GOAL OF THE EXERCISE: The expected answer is a bare count of the lines in the data below that contain "Front".

Before-and-after change data:
-*-*-

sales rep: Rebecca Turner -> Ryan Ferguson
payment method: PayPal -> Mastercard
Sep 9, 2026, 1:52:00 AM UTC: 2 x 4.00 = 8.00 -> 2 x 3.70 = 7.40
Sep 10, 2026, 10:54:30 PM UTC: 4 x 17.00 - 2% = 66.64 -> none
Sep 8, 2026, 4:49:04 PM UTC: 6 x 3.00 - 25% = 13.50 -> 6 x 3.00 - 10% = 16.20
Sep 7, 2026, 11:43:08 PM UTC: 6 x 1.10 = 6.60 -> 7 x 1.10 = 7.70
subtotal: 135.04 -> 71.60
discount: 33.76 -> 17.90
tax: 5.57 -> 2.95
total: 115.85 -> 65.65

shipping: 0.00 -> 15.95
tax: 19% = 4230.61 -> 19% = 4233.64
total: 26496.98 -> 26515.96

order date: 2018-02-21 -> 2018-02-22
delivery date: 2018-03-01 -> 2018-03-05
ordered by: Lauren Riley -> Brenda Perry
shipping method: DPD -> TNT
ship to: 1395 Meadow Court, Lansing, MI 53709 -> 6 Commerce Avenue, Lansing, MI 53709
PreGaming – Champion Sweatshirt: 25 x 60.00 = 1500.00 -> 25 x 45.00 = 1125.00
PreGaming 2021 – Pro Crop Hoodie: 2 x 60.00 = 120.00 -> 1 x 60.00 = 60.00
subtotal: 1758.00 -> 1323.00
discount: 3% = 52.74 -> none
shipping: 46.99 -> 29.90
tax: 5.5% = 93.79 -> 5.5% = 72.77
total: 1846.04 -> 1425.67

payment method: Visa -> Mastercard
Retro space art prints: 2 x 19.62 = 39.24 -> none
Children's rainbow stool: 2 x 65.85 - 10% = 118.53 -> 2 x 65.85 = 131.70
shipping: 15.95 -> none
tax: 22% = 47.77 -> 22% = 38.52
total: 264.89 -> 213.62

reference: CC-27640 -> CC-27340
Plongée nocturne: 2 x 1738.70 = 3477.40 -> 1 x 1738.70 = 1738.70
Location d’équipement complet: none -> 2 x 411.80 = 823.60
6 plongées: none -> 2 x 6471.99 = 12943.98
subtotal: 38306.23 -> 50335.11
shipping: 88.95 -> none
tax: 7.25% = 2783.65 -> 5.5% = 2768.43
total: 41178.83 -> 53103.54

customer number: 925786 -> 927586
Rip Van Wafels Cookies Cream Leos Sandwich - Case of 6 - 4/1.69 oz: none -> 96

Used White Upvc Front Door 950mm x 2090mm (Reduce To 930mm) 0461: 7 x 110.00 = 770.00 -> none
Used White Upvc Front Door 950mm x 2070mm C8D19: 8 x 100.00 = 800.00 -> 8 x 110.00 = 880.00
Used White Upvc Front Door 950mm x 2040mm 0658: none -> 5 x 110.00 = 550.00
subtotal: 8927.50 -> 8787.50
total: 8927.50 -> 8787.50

-*-*-

ANSWER TO THE EXERCISE: 3